Shortly after T/O from NAS Sanford and at 2,200’ altitude the RA-5C entered a mild porpoise which progressively increased with a gradual decent. The RAN asked the pilot what was wrong and the pilot replied, “I don’t know! I don’t know!” As the aircraft pitched over passing through 1,300’ the RAN ejected. The pilot ejected approx. 4 seconds after at 800-900’. The RAN’s parachute deployed slightly above tree-top level and he survived with injuries. The pilot’s parachute streamed but did not deploy when he contacted the ground about 400 feet from the aircraft (seat and man impact were 10 feet apart). The pilot was killed instantaneously. The aircraft crashed 2 minutes into the flight between two civilian houses (by 19 & 20 Shell Road about 9 miles northwest of NAS Sanford).

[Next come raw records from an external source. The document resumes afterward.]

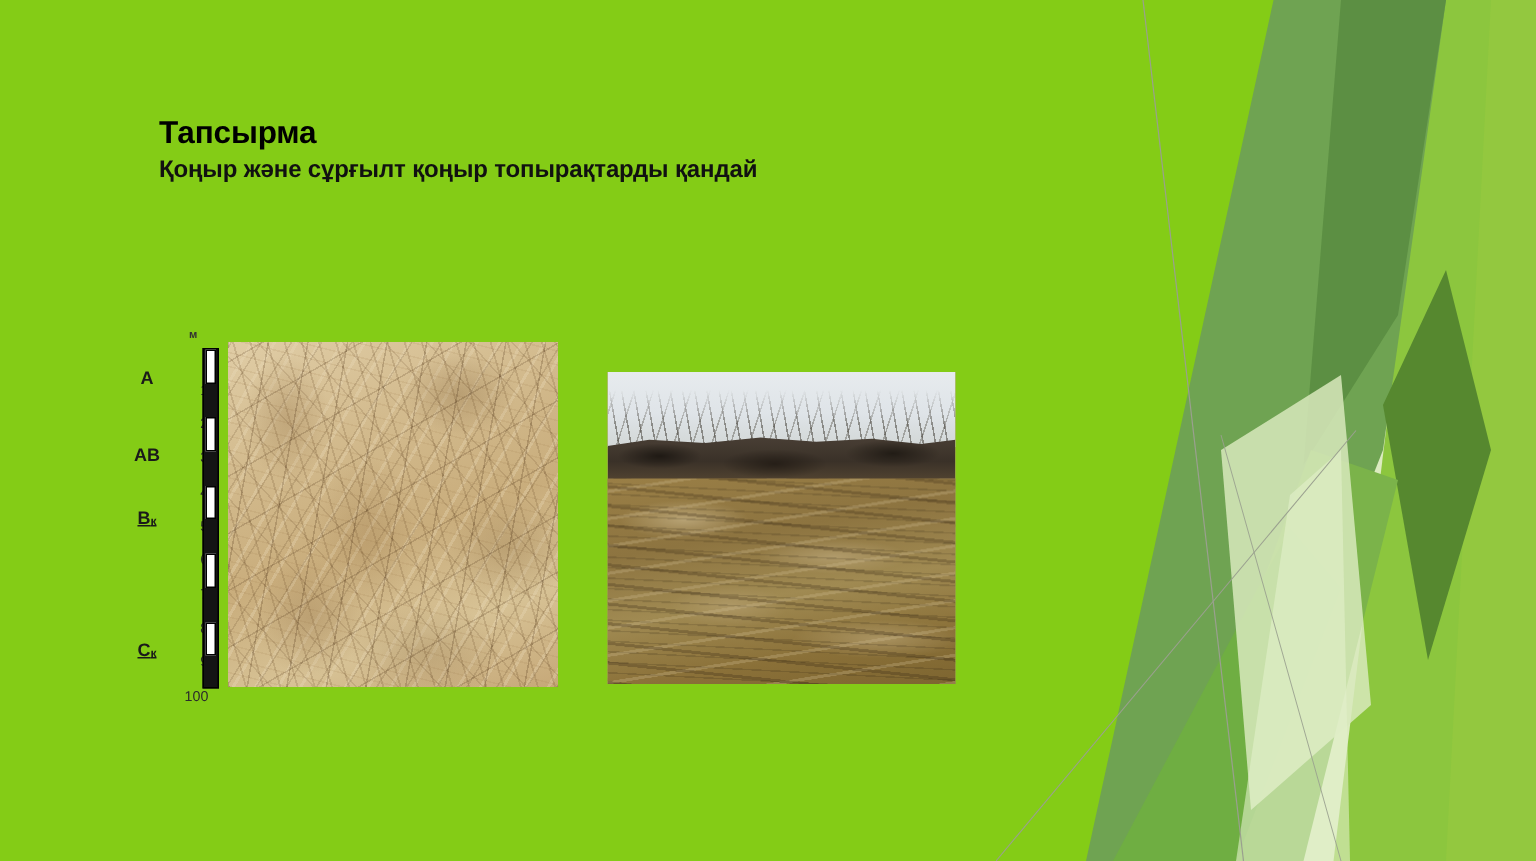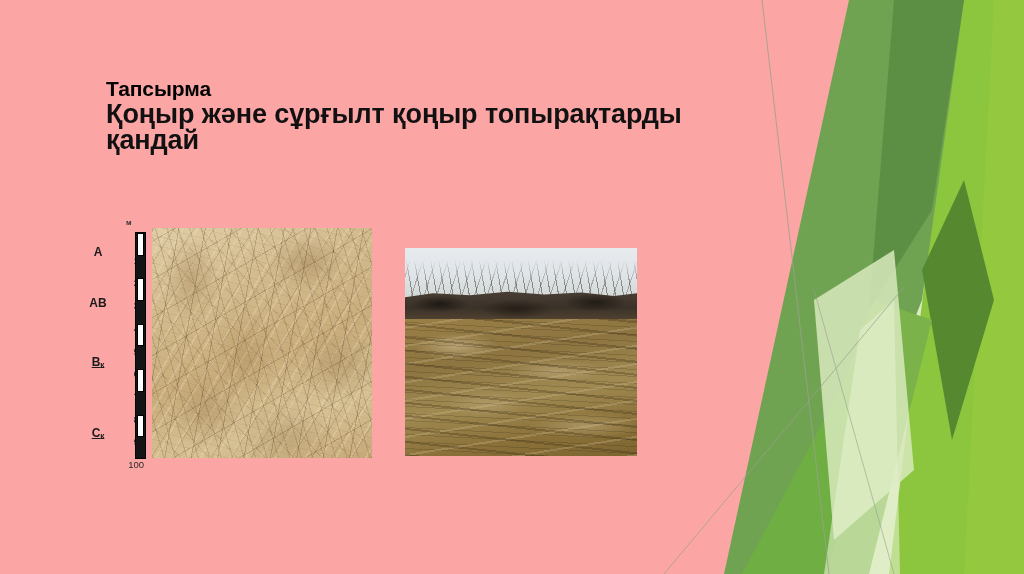--- a/index.html
+++ b/index.html
@@ -11,7 +11,7 @@
     position: relative;
     width: 1024px;
     height: 574px;
-    background: #fca5a5;
+    background: #84cc16;
     overflow: hidden;
     font-family: "Liberation Sans", sans-serif;
   }

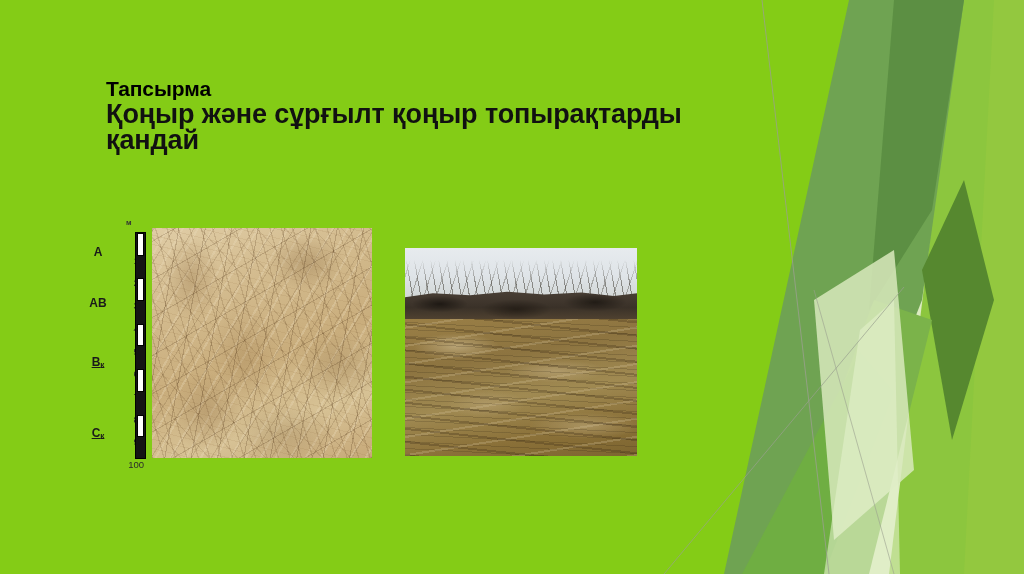--- a/index.html
+++ b/index.html
@@ -41,7 +41,7 @@
     letter-spacing: -0.1px;
   }
   .body-line {
-    font-size: 27px;
+    font-size: 16px;
     font-weight: bold;
     color: #111111;
     line-height: 26px;

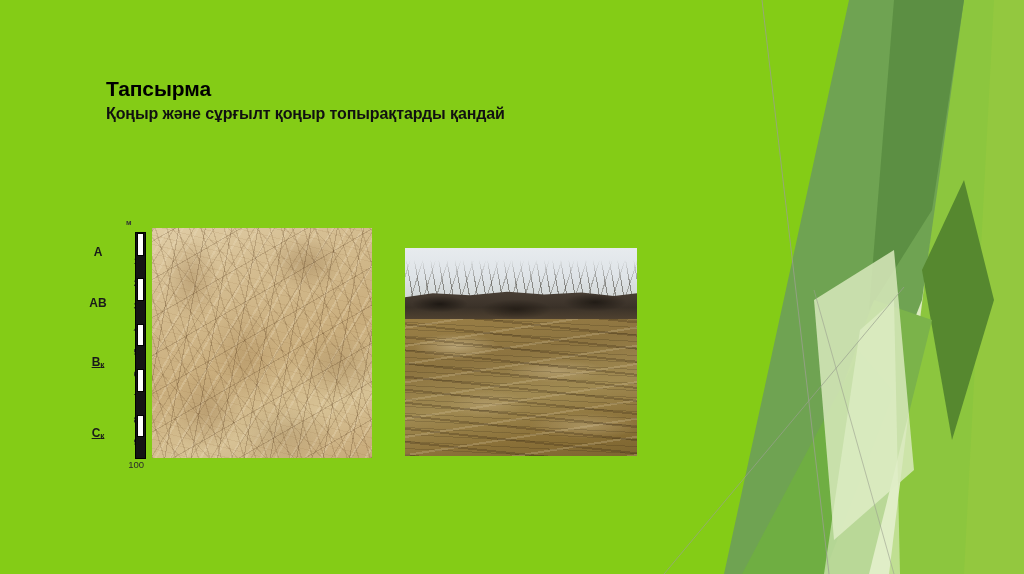--- a/index.html
+++ b/index.html
@@ -187,7 +187,7 @@
     <div class="horizon-labels">
         <div class="horizon-label" style="top: 16.62px;">A</div>
         <div class="horizon-label" style="top: 68px;">AB</div>
-        <div class="horizon-label" style="top: 127px; text-decoration: underline;">B<sub>к</sub></div>
+        <div class="horizon-label" style="top: 110px; text-decoration: underline;">B<sub>к</sub></div>
         <div class="horizon-label" style="top: 198.22px; text-decoration: underline;">C<sub>к</sub></div>
       </div>
     <div class="depth-axis">

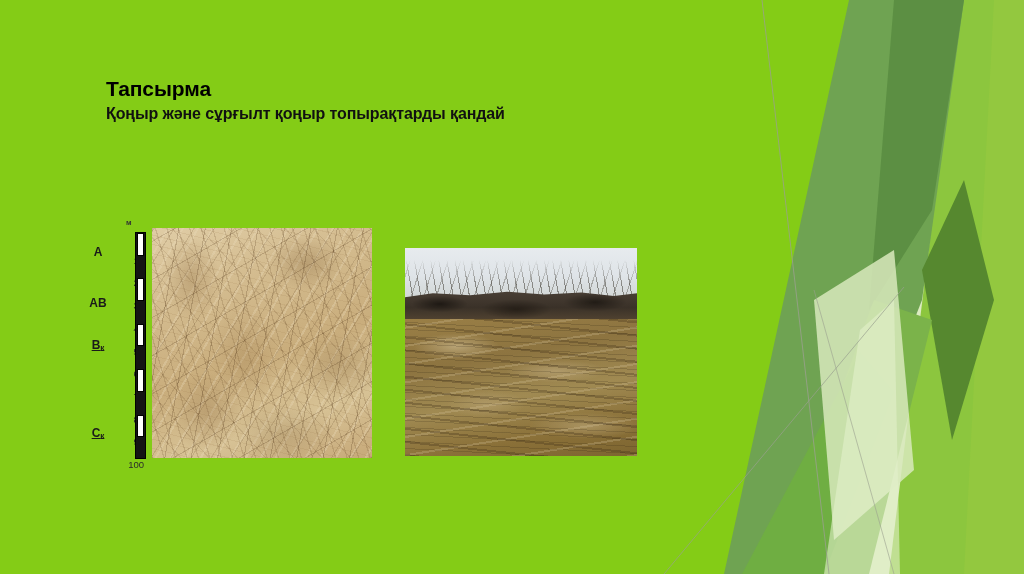--- a/index.html
+++ b/index.html
@@ -201,7 +201,7 @@
         <div class="depth-tick" style="top: 163.9px;">70</div>
         <div class="depth-tick" style="top: 186.6px;">80</div>
         <div class="depth-tick" style="top: 209.3px;">90</div>
-        <div class="depth-tick" style="top: 232px;">100</div>
+        <div class="depth-tick" style="top: 232px; text-align: center;">100</div>
       </div>
     <div class="unit-label">м</div>
     <div class="scale-bar">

The pilot may have delayed his ejection until it was too late in order to try to avoid crashing into the heavily populated area.

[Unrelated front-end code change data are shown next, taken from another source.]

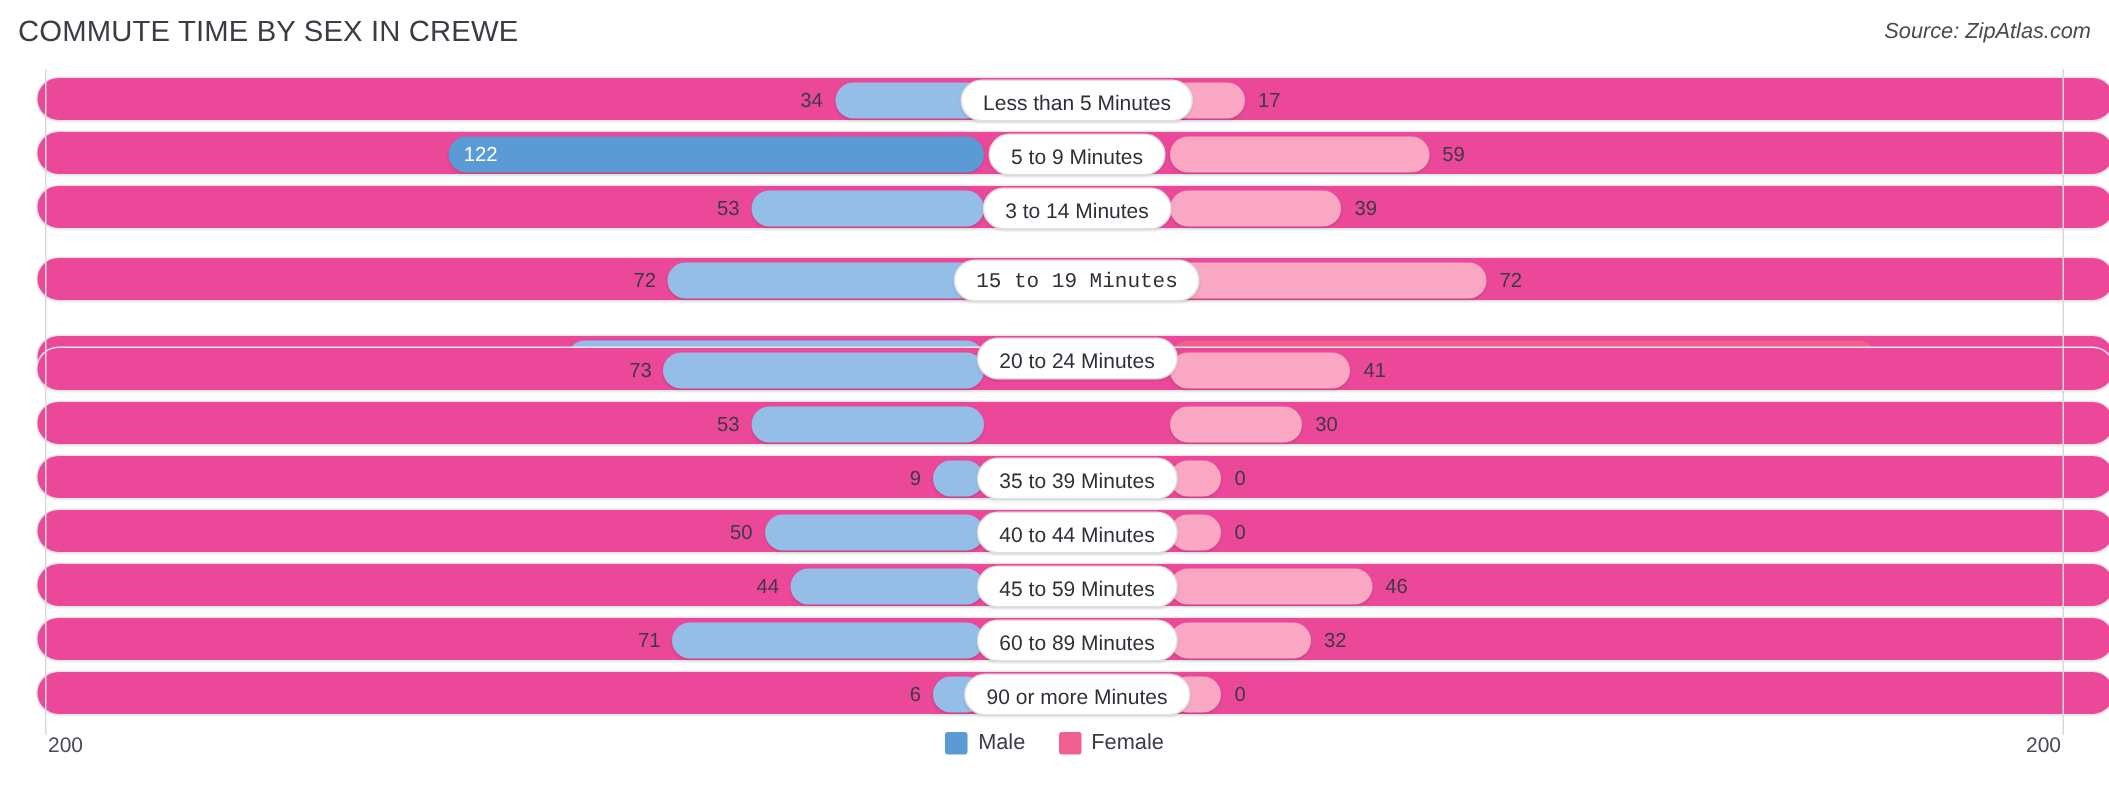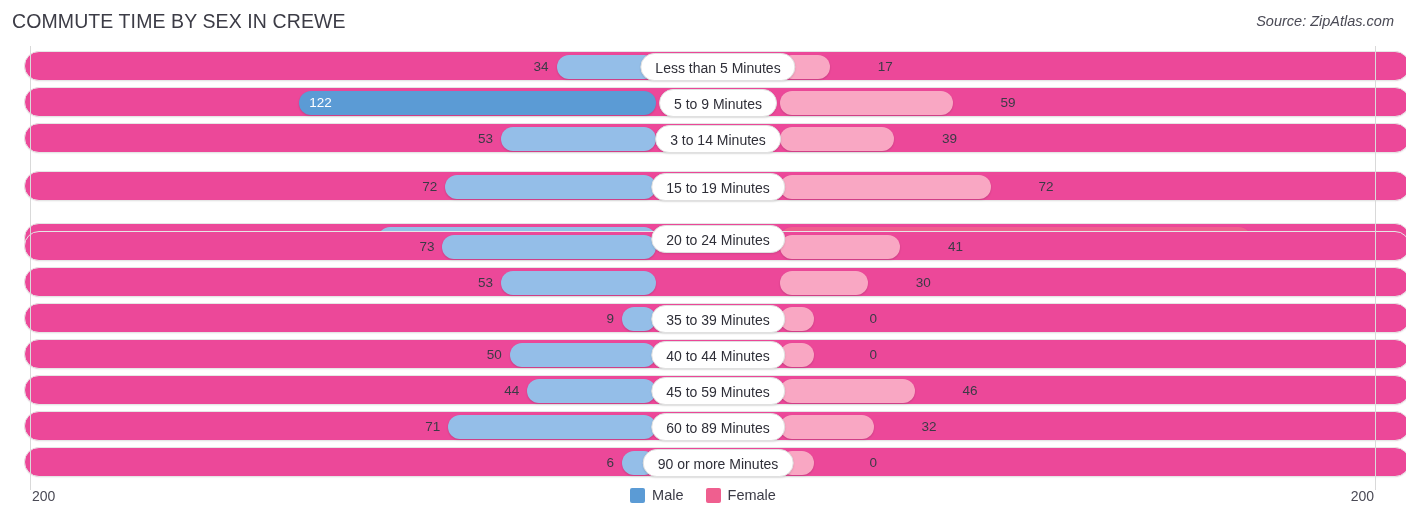--- a/index.html
+++ b/index.html
@@ -131,7 +131,7 @@
     color: #ffffff;
   }
   .bar-value.male-val  { text-align: right; }
-  .bar-value.female-val{ text-align: right;  }
+  .bar-value.female-val{ text-align: left;  }
 
   
   .cat-pill {

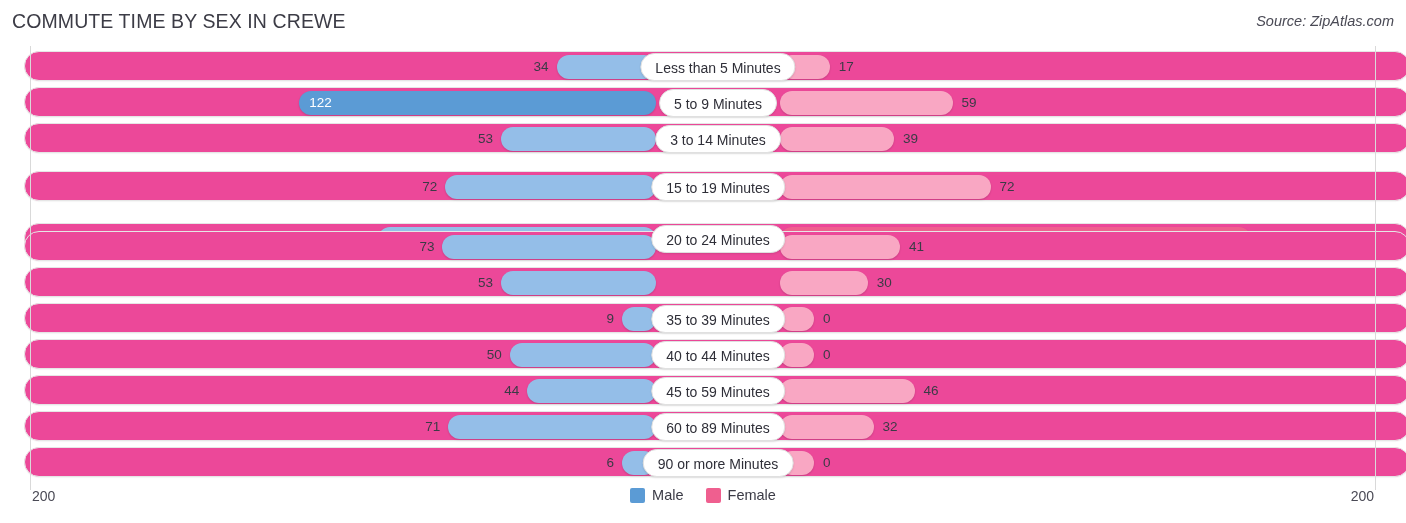--- a/index.html
+++ b/index.html
@@ -243,7 +243,7 @@
             <div class="bar-value male-val" style="left: 358.4px; width: 54px;">72</div>
             <div class="bar female" style="left: 755px; width: 210.6px;"></div>
             <div class="bar-value female-val" style="left: 974.6px; width: 54px;">72</div>
-            <div class="cat-pill" style="left: 693px;">15 to 19 Minutes</div>
+            <div class="cat-pill" style="left: 693px; font-family: Liberation Mono, monospace;">15 to 19 Minutes</div>
           </div>
         </div>
         <div class="row" style="top: 149px; margin-top: 28px;">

Cause was an unknown component failure in the pitch augmentation system.
The aircraft contacted the ground at a 45 degree dive angle, slightly right wing down. Fragments of the aircraft were propelled over a wide residential area. The larger pieces of the airframe and engines remained in the crater. Only the large, dense components of the hydraulic and control systems were recovered from the crater.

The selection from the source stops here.